- YOUR INSTRUCTIONS
Search the data below for the string "margin" and copy all lines where it shows up.

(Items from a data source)

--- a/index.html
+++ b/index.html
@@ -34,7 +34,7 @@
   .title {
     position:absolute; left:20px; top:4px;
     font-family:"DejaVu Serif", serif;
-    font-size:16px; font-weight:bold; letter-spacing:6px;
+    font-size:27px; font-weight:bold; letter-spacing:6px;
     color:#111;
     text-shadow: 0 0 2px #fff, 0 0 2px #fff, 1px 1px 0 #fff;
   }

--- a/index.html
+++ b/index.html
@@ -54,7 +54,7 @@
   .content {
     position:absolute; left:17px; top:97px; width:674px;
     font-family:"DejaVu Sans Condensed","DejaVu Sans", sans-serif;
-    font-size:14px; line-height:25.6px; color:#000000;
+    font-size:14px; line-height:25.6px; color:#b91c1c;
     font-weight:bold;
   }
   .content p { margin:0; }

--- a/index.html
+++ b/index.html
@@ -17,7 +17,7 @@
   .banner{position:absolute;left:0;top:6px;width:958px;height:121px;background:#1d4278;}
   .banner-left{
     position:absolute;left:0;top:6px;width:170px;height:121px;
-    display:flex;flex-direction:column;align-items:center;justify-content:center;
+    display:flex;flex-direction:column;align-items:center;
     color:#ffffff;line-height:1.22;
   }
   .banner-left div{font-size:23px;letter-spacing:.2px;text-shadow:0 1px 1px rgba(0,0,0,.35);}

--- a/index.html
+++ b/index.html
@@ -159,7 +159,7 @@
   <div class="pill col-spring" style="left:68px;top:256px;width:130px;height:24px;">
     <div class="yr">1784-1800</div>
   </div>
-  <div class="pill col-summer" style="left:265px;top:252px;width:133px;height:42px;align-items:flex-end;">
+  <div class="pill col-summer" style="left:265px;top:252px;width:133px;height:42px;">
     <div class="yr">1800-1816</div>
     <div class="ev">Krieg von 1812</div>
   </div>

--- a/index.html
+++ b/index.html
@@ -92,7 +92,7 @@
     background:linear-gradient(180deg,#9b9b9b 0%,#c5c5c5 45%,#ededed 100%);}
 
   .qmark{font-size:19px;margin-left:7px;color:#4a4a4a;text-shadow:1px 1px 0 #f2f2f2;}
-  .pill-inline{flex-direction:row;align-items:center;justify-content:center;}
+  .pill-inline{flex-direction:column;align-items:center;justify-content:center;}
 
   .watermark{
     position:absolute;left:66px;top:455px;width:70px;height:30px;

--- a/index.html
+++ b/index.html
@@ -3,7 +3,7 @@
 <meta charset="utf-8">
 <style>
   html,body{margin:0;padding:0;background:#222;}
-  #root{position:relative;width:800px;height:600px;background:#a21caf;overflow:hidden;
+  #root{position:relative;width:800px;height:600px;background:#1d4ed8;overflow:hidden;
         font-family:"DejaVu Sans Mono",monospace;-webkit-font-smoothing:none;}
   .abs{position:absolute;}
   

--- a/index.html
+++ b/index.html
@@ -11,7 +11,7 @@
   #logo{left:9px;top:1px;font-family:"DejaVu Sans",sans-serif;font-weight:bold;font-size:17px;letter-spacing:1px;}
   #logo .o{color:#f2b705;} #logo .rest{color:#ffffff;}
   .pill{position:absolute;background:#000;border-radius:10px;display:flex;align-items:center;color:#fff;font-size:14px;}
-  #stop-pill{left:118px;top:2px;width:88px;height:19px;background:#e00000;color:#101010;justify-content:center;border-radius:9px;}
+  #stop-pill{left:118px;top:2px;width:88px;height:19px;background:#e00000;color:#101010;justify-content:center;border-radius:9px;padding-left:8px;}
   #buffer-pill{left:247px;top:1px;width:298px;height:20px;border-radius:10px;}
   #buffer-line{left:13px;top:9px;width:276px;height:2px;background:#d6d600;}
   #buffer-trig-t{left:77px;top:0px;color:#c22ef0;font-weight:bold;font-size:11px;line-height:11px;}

- OUTPUT FOR THIS TASK
   .content p { margin:0; }
   .qmark{font-size:19px;margin-left:7px;color:#4a4a4a;text-shadow:1px 1px 0 #f2f2f2;}
   html,body{margin:0;padding:0;background:#222;}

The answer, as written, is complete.